Editorial Galaxia Gutenberg, 2025.

Lucía, con 49 años, llega a la Academia de España en Roma para pintar el cielo de la ciudad y rehacer su vida. Bajo un apellido falso, huye del matrimonio que la asfixiaba y de una decisión irreparable que no deja de perseguirla. Mientras un encuentro inesperado la enfrenta a su capacidad de amar, empieza a sentir que la espían y que los secretos de su vida pasada no la dejarán atrás.

En Veníamos de la noche, Ernesto Pérez Zúñiga construye una conmovedora e intrigante historia sobre la complejidad de las relaciones humanas, las búsquedas artísticas, la identidad, la redención, la locura y el amor.

Las contradicciones de la sociedad contemporánea y de la conciencia habitan en esta absorbente novela, donde el resplandor de Roma, con sus claroscuros, es un personaje más.

Entrada

 

Gioachina me avisó de que Lucía se había refugiado en la nave espacial y que no quería que nadie la encontrara, especialmente yo. La nave espacial. Así es como Gioachina llama al Tempietto de Bramante: «una nave espacial de estilo renacentista».

–Me ha dicho que, si preguntas por ella, no te diga dónde está.

Habíamos quedado en su estudio para una primera reunión de seguimiento pero, por lo visto, no quería tenerla. La imagino cerrando los ojos dentro del Tempietto. No podía hacer nada. Sólo esperar. El Tempietto la calmaba si se sentaba en el suelo, sobre las baldosas de mármol, y se tomaba el Nolotil que ya tenía entre los dedos. El Tempietto como una gigantesca cápsula de Nolotil, que la engullía a ella y no al contrario, serenando su mente, llevándola de nuevo a la transparencia de su desván interior. Después volvería a su estudio. Y, al atardecer, cuando le pareciera oír un crujido al otro lado de la puerta, se arreglaría un poco y se iría a cenar al Trastevere.
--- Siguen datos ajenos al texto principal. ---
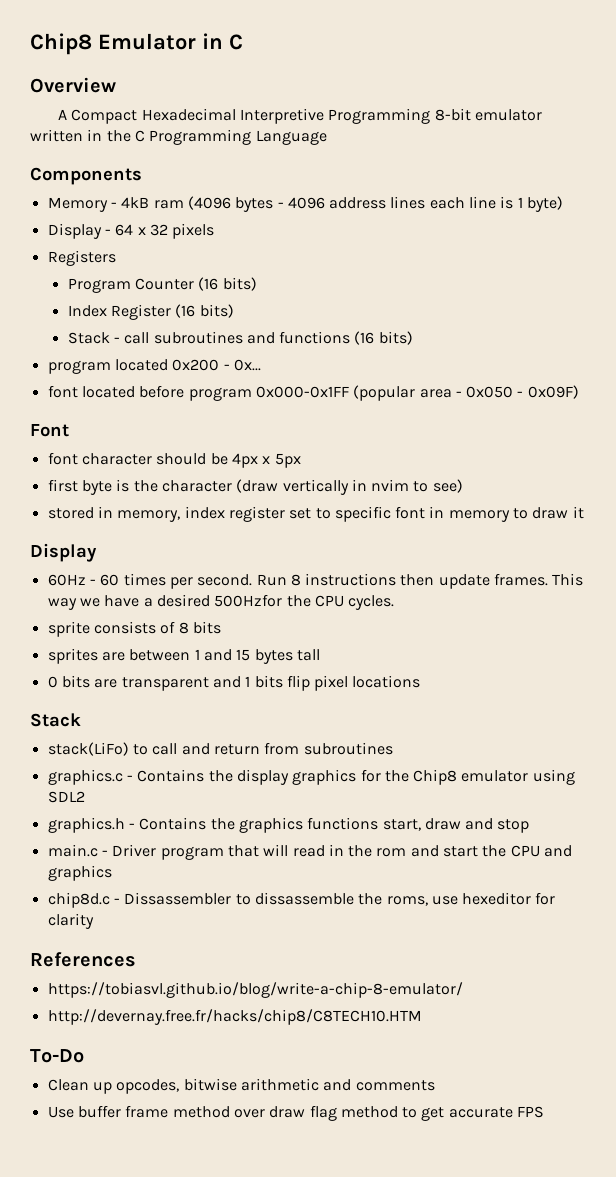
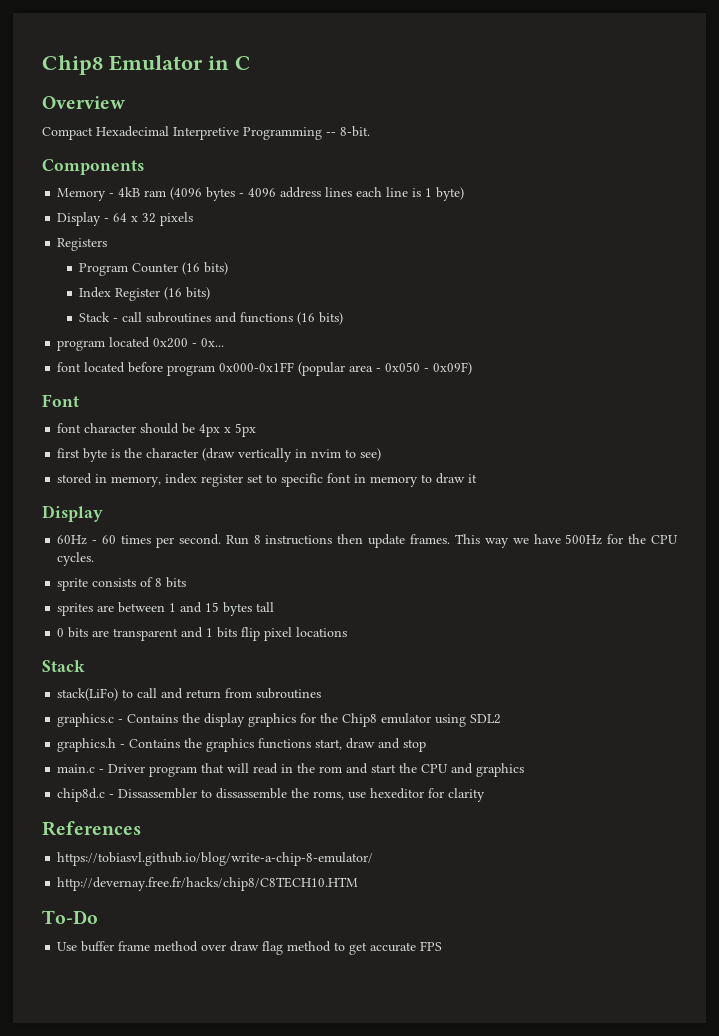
[57,109,67,120] A -> (125, 102) none
[434,108,542,121] [30,129,327,145] 8-bit emulator written in the C Programming Language -> [326,126,370,137] -- 8-bit.
[143,594,283,607] a desired 500Hzfor -> [565,534,624,545] 500Hz for
[47,1078,435,1094] // Clean up opcodes, bitwise arithmetic and comments -> (98, 917) none

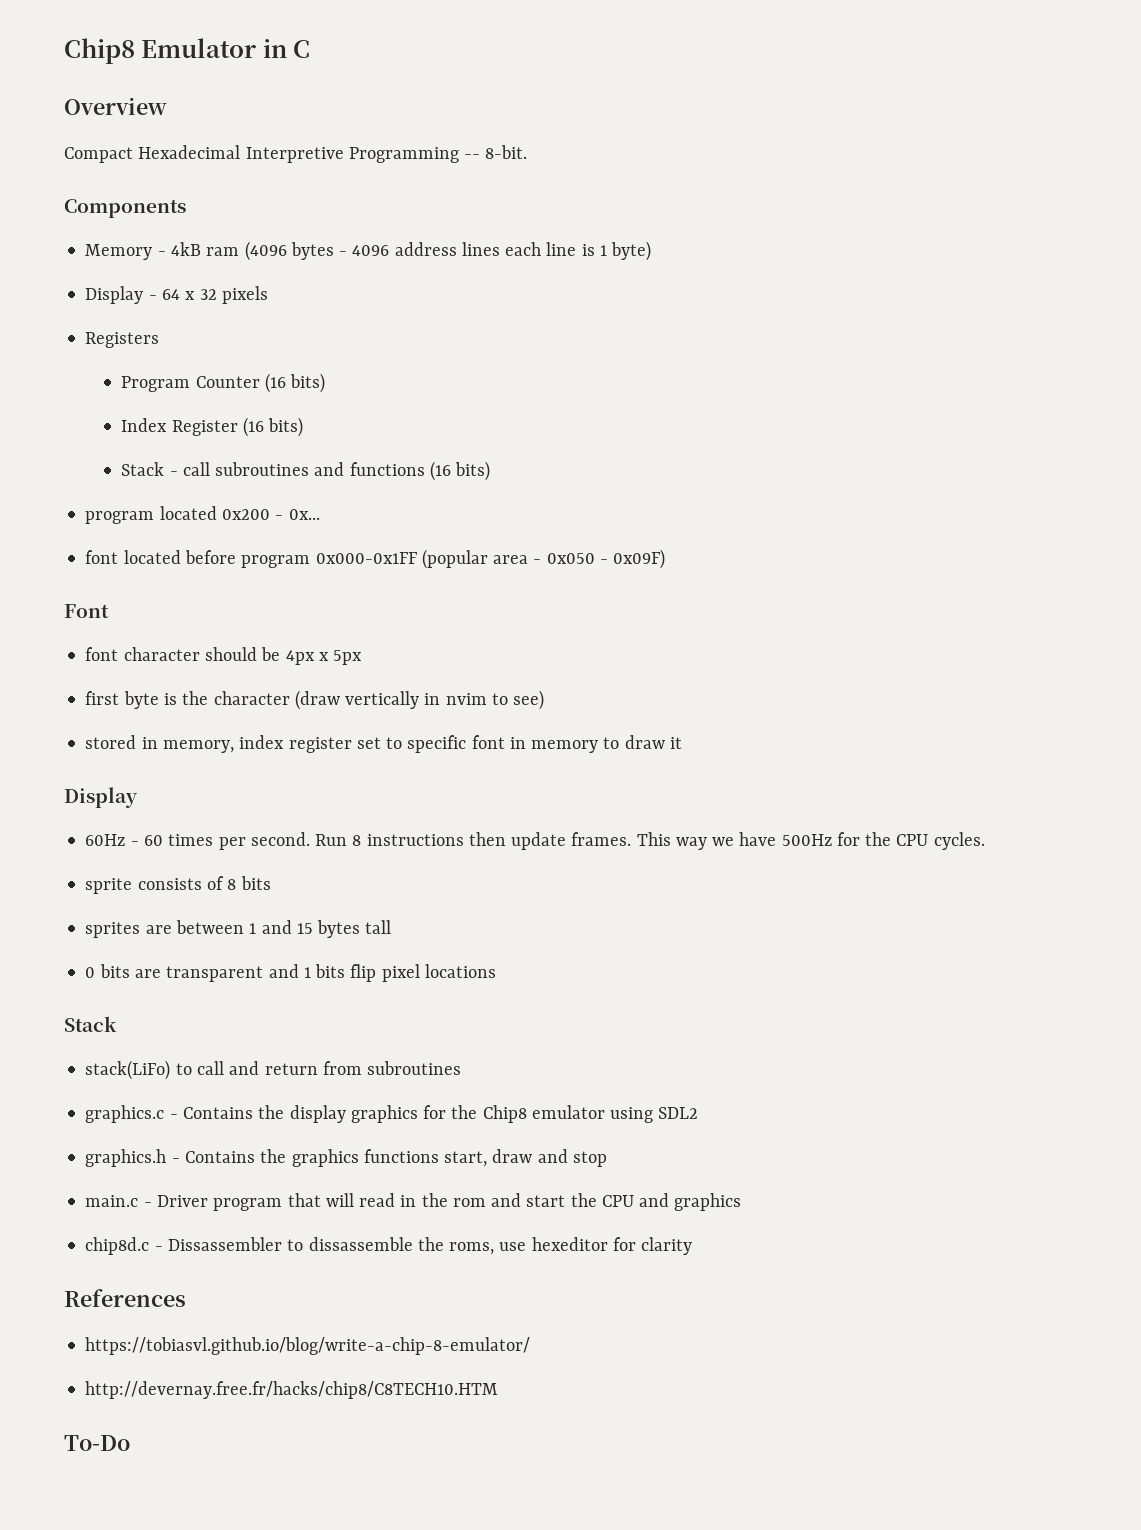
[57,941,443,955] // Use buffer frame method over draw flag method to get accurate FPS -> (130, 1443) none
Al restaurante que se llamaba como ella, solo que en la parte del nombre que había querido conservar de sí misma, y donde aquel hombre que leía la Divina comedia se la había quedado mirando.

Se imaginó que aquella nave espacial de estilo renacentista ascendía por fin y que, al romper la barrera del sonido, lo que caía del espacio era pintura, un cielo inmenso de pintura, un océano de color firme y silencioso, incapaz de traición.